### MATERIAL FOR THIS EXERCISE

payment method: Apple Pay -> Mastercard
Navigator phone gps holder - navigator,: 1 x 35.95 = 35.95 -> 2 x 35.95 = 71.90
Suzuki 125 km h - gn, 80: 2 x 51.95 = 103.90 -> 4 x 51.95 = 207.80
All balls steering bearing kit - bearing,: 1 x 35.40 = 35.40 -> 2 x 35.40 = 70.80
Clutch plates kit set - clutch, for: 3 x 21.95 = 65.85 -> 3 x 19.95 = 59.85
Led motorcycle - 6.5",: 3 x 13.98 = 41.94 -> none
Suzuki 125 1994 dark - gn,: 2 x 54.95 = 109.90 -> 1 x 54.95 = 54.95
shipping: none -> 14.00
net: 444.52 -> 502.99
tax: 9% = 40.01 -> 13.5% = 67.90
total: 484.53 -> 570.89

######
### MATERIAL FOR THIS EXERCISE

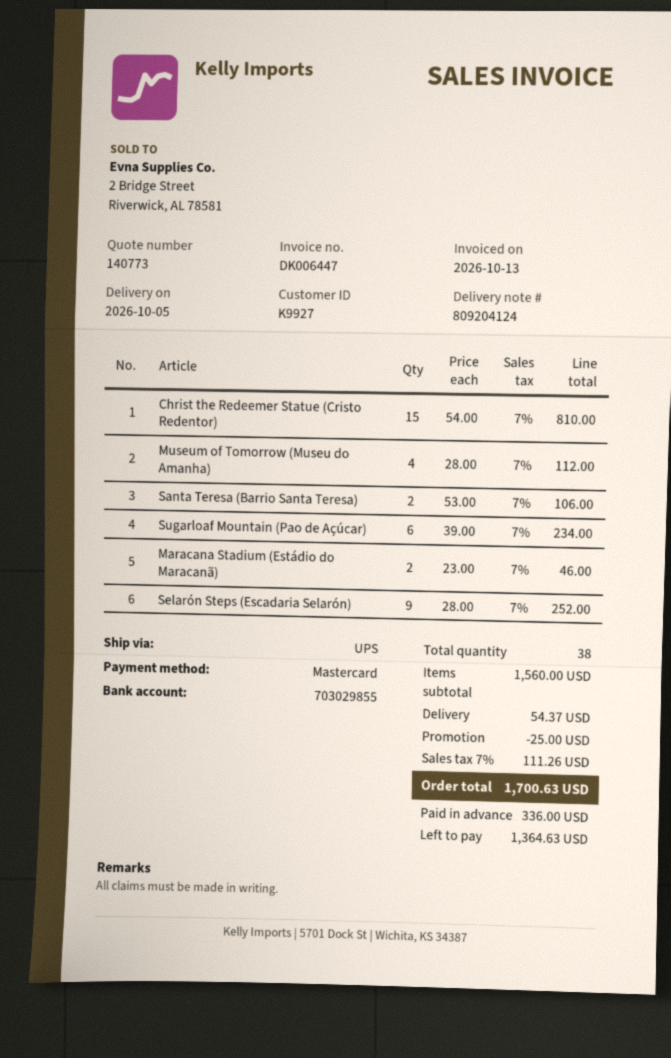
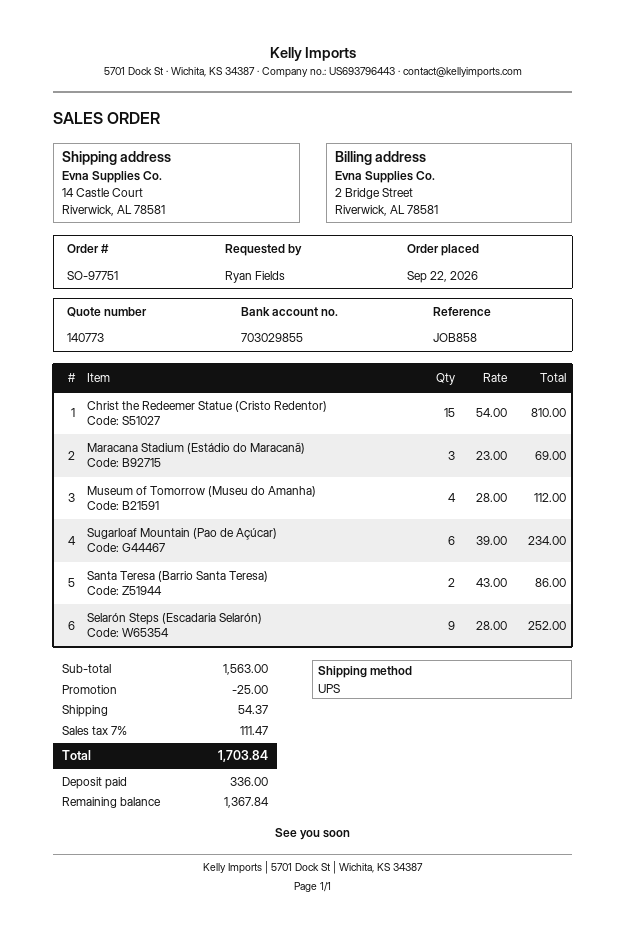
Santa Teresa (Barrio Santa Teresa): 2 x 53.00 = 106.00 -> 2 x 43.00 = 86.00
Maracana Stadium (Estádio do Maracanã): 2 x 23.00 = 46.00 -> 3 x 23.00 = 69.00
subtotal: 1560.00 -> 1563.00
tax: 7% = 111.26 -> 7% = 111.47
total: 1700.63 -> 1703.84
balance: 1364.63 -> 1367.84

######

[ASSIGNMENT] Please copy, exactly and with nothing else, the lines above beginning at the line that has "net: 444.52 -> 502.99" and ending with the line that has "total: 484.53 -> 570.89".

[WRITTEN RESPONSE]
net: 444.52 -> 502.99
tax: 9% = 40.01 -> 13.5% = 67.90
total: 484.53 -> 570.89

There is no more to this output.